PURPOSE We present a treatment planning strategy for intensity-modulated radiation therapy using gantry arcs with dynamic multileaf collimator, previously termed intensity-modulated arc therapy (IMAT). METHODS AND MATERIALS The planning strategy is an extension of the photon bar arc and asymmetric arc techniques and is classified into three levels of complexity, with increasing number of gantry arcs.
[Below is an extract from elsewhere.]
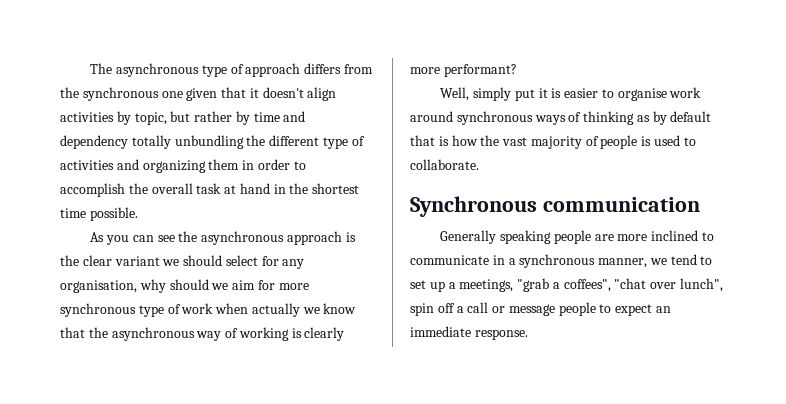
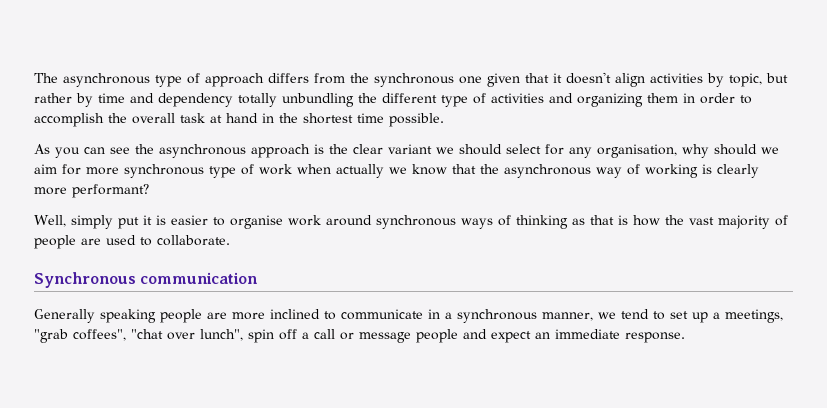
- Well, simply put it is easier to organise work around synchronous ways of thinking as by default that is how the vast majority of people is used to collaborate.
+ Well, simply put it is easier to organise work around synchronous ways of thinking as that is how the vast majority of people are used to collaborate.
- Generally speaking people are more inclined to communicate in a synchronous manner, we tend to set up a meetings, "grab a coffees", "chat over lunch", spin off a call or message people to expect an immediate response.
+ Generally speaking people are more inclined to communicate in a synchronous manner, we tend to set up a meetings, "grab coffees", "chat over lunch", spin off a call or message people and expect an immediate response.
This principle allows us to generalize the analysis of the number of arcs required for intensity modulation for a given treatment site. Using a phantom, we illustrate how the current technique is more flexible than the photon bar arc technique. We then compare plans from our strategy with conventional three-dimensional conformal treatment plans for three sites: prostate (prostate plus seminal vesicles), posterior pharyngeal wall, and chest wall. RESULTS Our strategy generates superior IMAT treatment plans compared to conventional three-dimensional conformal plans. The IMAT plans spare critical organs well, and the trade-off for simplicity is that the dose uniformity in the target volume may not rival that of true inverse treatment plans. CONCLUSIONS The analyses presented in this paper give a better understanding of IMAT plans. Our strategy is easier to understand and more efficient in generating plans than inverse planning systems; our plans are also simpler to modify, and quality assurance is more intuitive.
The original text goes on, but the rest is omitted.